Data shown =>
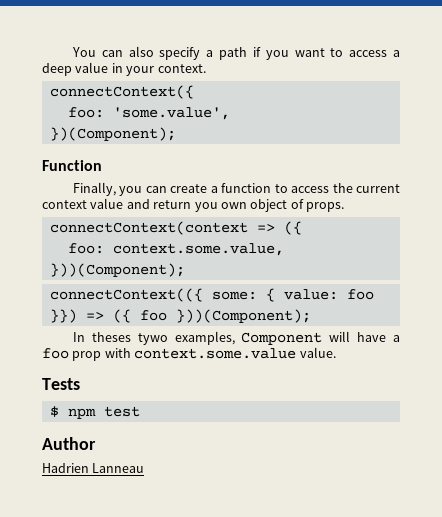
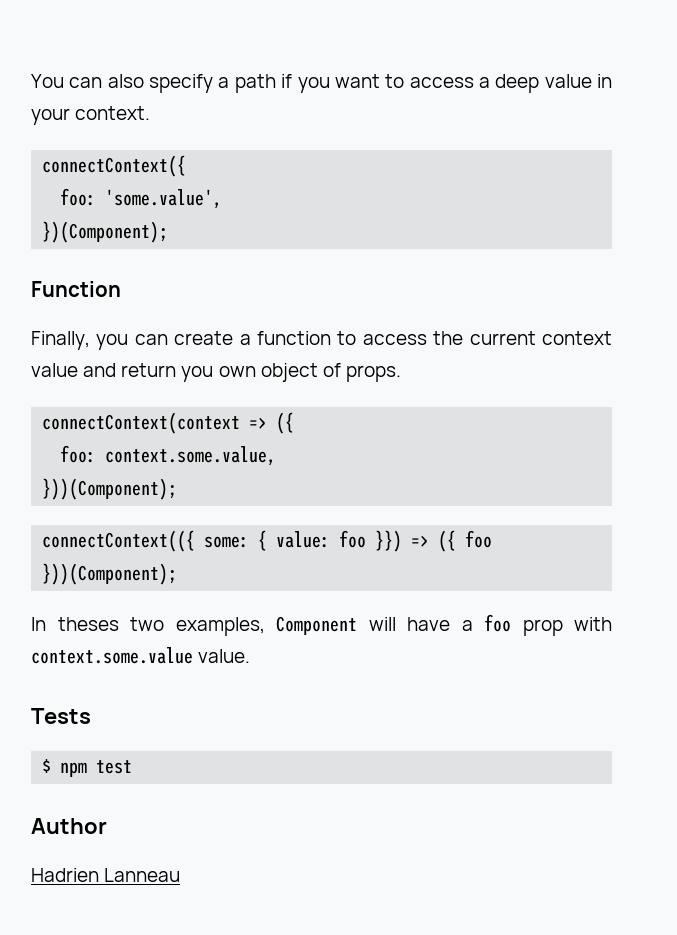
[137,333,168,345] tywo -> [130,617,164,631] two

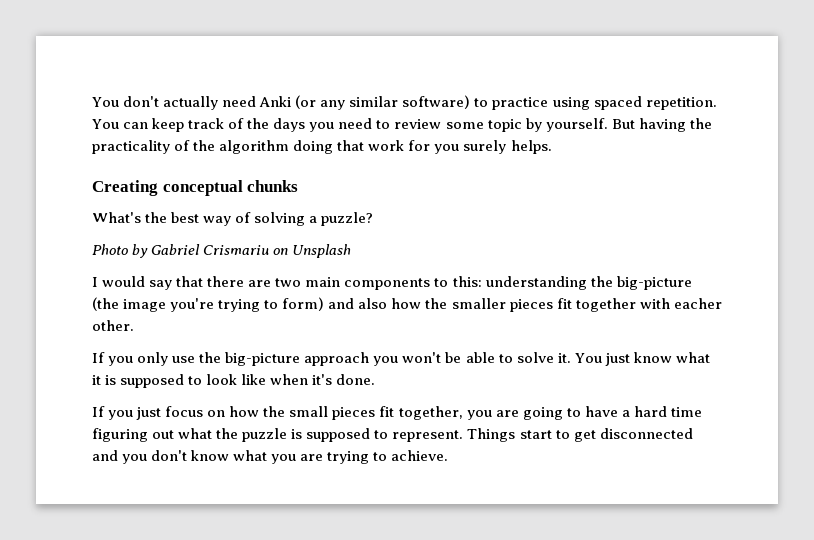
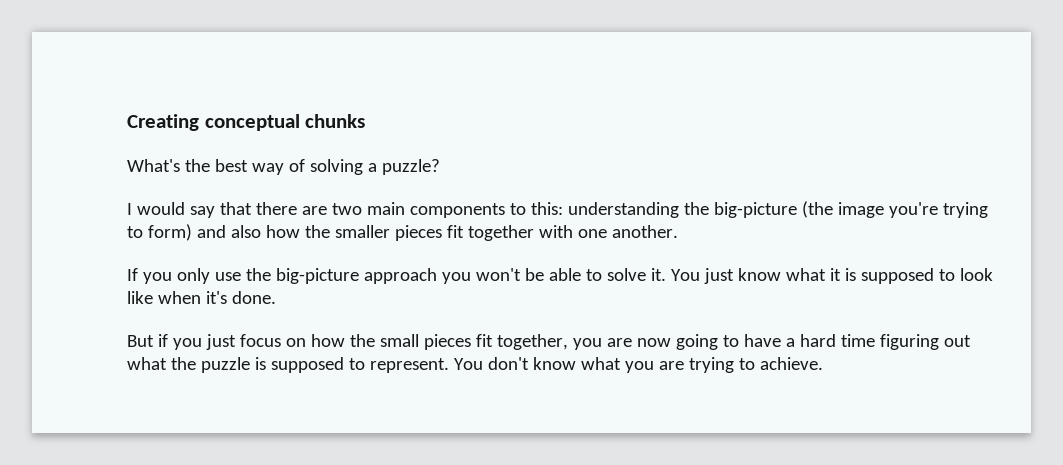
[92,95,717,110] [92,118,712,132] [92,140,552,154] You don't actually need Anki (or any similar software) to practice using spaced repetition. You can keep track of the days you need to review some topic by yourself. But having the practicality of the algorithm doing that work for you surely helps. // -> (127, 122) none
[92,244,352,258] // Photo by Gabriel Crismariu on Unsplash -> (440, 167) none
[673,298,722,309] [92,320,134,331] eacher other. -> [577,225,678,238] one another.
[92,406,105,417] If -> [127,334,168,347] But if
(519, 413) none -> [636,338,671,347] now
[467,428,693,442] [92,450,148,464] Things start to get disconnected and you -> [453,358,483,370] You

Task statement => Retype the lines above exactly, no pictures.

Solution to the exercise =>
[137,333,168,345] tywo -> [130,617,164,631] two

[92,95,717,110] [92,118,712,132] [92,140,552,154] You don't actually need Anki (or any similar software) to practice using spaced repetition. You can keep track of the days you need to review some topic by yourself. But having the practicality of the algorithm doing that work for you surely helps. // -> (127, 122) none
[92,244,352,258] // Photo by Gabriel Crismariu on Unsplash -> (440, 167) none
[673,298,722,309] [92,320,134,331] eacher other. -> [577,225,678,238] one another.
[92,406,105,417] If -> [127,334,168,347] But if
(519, 413) none -> [636,338,671,347] now
[467,428,693,442] [92,450,148,464] Things start to get disconnected and you -> [453,358,483,370] You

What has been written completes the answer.